Interpretations of Poetry and Religion, Critical Edition
Interpretations of Poetry and Religion is the third volume in a new critical edition of the complete works of George Santayana that restores Santayana's original text and provides important new scholarly information.
Published in the spring of 1900, Interpretations of Poetry and Religion was George Santayana's first book of critical prose. It developed his view that "poetry is called religion when it intervenes in life, and religion, when it merely supervenes upon life, is seen to be nothing but poetry." This statement and the point of view it espoused contributed significantly to the debate between science and religion at the turn of the century, and its eloquence and clearsightedness continue to have an impact on current discussions about the nature of religion.
Interpretations of Poetry and Religion affronted Santayana's peers with its assault on literary and religious pieties of the cultivated classes.

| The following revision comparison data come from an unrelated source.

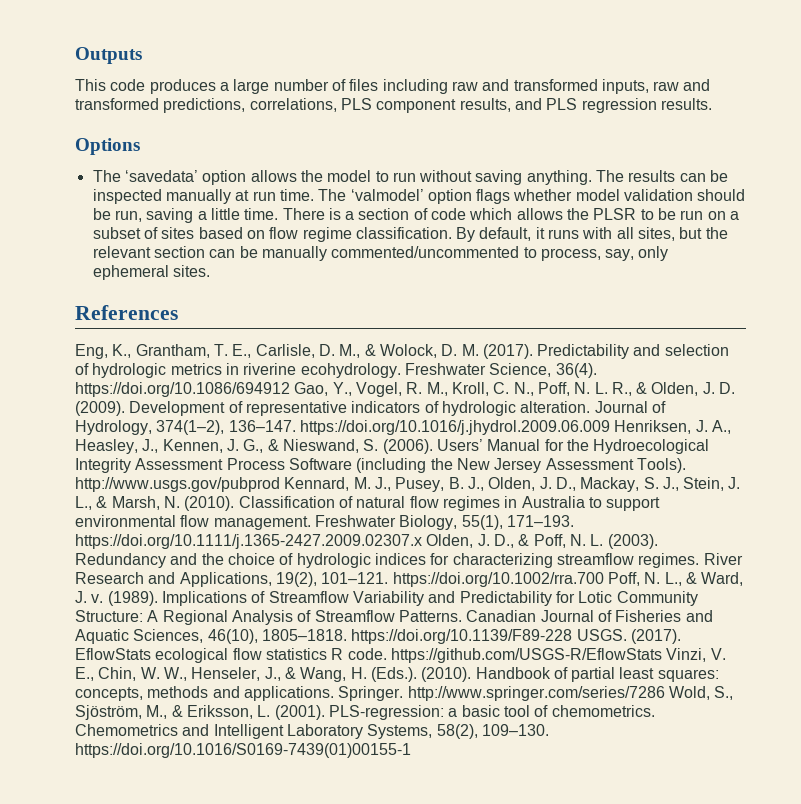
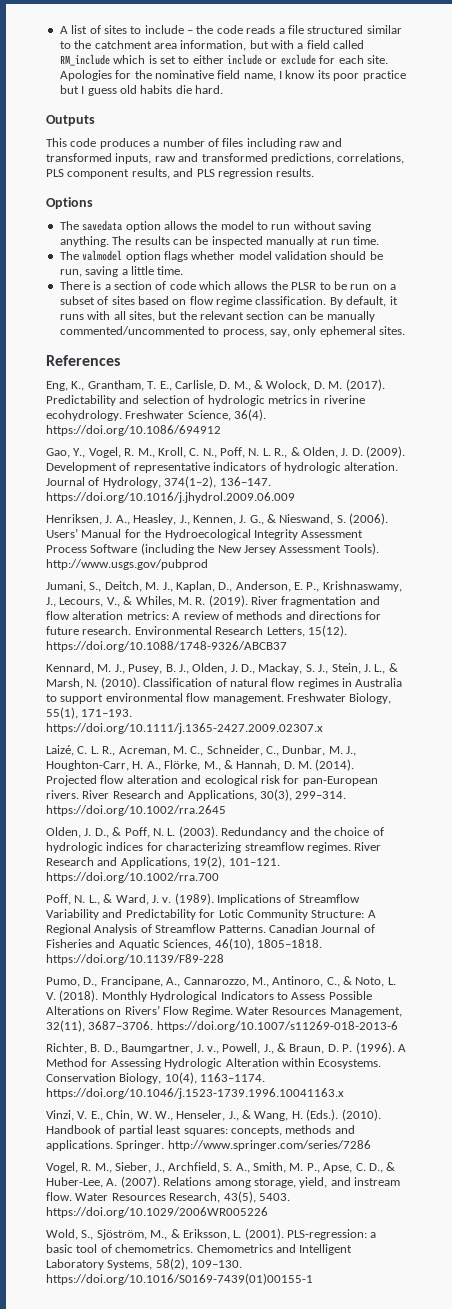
(75, 55) none -> [59,25,402,34] [59,40,365,51] [59,54,388,66] [59,70,406,81] [59,85,223,96] A list of sites to include – the code reads a file structured similar to the catchment area information, but with a field called RM_include which is set to either include or exclude for each site. Apologies for the nominative field name, I know its poor practice but I guess old habits die hard. //
[233,79,270,94] large -> (160, 144) none
[124,170,198,182] ‘savedata’ -> [82,220,123,231] savedata
[318,189,424,201] The ‘valmodel’ -> [59,250,123,261] // The valmodel
(279, 214) none -> (184, 270) //
(290, 389) none -> (221, 430) //
(610, 427) none -> (295, 497) //
(280, 484) none -> [46,581,402,592] [46,595,380,607] [46,611,382,620] [46,625,347,637] [46,641,287,652] // Jumani, S., Deitch, M. J., Kaplan, D., Anderson, E. P., Krishnaswamy, J., Lecours, V., & Whiles, M. R. (2019). River fragmentation and flow alteration metrics: A review of methods and directions for future research. Environmental Research Letters, 15(12). https://doi.org/10.1088/1748-9326/ABCB37 //
(422, 541) none -> [46,745,357,756] [46,759,355,771] [46,775,378,786] [46,789,347,801] [46,805,226,816] // Laizé, C. L. R., Acreman, M. C., Schneider, C., Dunbar, M. J., Houghton-Carr, H. A., Flörke, M., & Hannah, D. M. (2014). Projected flow alteration and ecological risk for pan-European rivers. River Research and Applications, 30(3), 299–314. https://doi.org/10.1002/rra.2645 //
(604, 579) none -> (219, 877) //
[576,629,681,644] [75,648,662,663] USGS. (2017). EflowStats ecological flow statistics R code. https://github.com/USGS-R/EflowStats -> [46,976,396,987] [46,990,372,1002] [46,1005,402,1017] [46,1020,398,1032] [46,1042,406,1054] [46,1058,382,1069] [46,1072,266,1084] [46,1088,344,1099] // Pumo, D., Francipane, A., Cannarozzo, M., Antinoro, C., & Noto, L. V. (2018). Monthly Hydrological Indicators to Assess Possible Alterations on Rivers’ Flow Regime. Water Resources Management, 32(11), 3687–3706. https://doi.org/10.1007/s11269-018-2013-6 // Richter, B. D., Baumgartner, J. v., Powell, J., & Braun, D. P. (1996). A Method for Assessing Hydrologic Alteration within Ecosystems. Conservation Biology, 10(4), 1163–1174. https://doi.org/10.1046/j.1523-1739.1996.10041163.x //
(665, 693) none -> [46,1162,396,1173] [46,1176,400,1188] [46,1191,290,1203] [46,1207,268,1218] // Vogel, R. M., Sieber, J., Archfield, S. A., Smith, M. P., Apse, C. D., & Huber-Lee, A. (2007). Relations among storage, yield, and instream flow. Water Resources Research, 43(5), 5403. https://doi.org/10.1029/2006WR005226 //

William James called its philosophy of harmonious and integral ideal systems nothing less than "a perfection of rottenness." In his insightful introductory essay, Joel Porte observes that while Santayana's theory of correlative objects, his espousal of the "ideal"—the normal human affinity for abstraction—and exaltation of the imagination may have offended some at Harvard, these ideas had a significant influence on other Harvard scholars T.S. Eliot and Santayana's "truest disciple," Wallace Stevens.
About the Author
George Santayana (1863–1952) was a philosopher, poet, critic, and novelist. He is the author of The Last Puritan (MIT Press) and many other works. The MIT Press has published The Letters of George Santayana in eight books and the five books of The Life of Reason.
About the Editors
Herman J. Saatkamp, Jr., is Head of the Department of Philosophy and Humanities at Texas A&M University.
William G. Holzberger is Professor of English Emeritus at Bucknell University.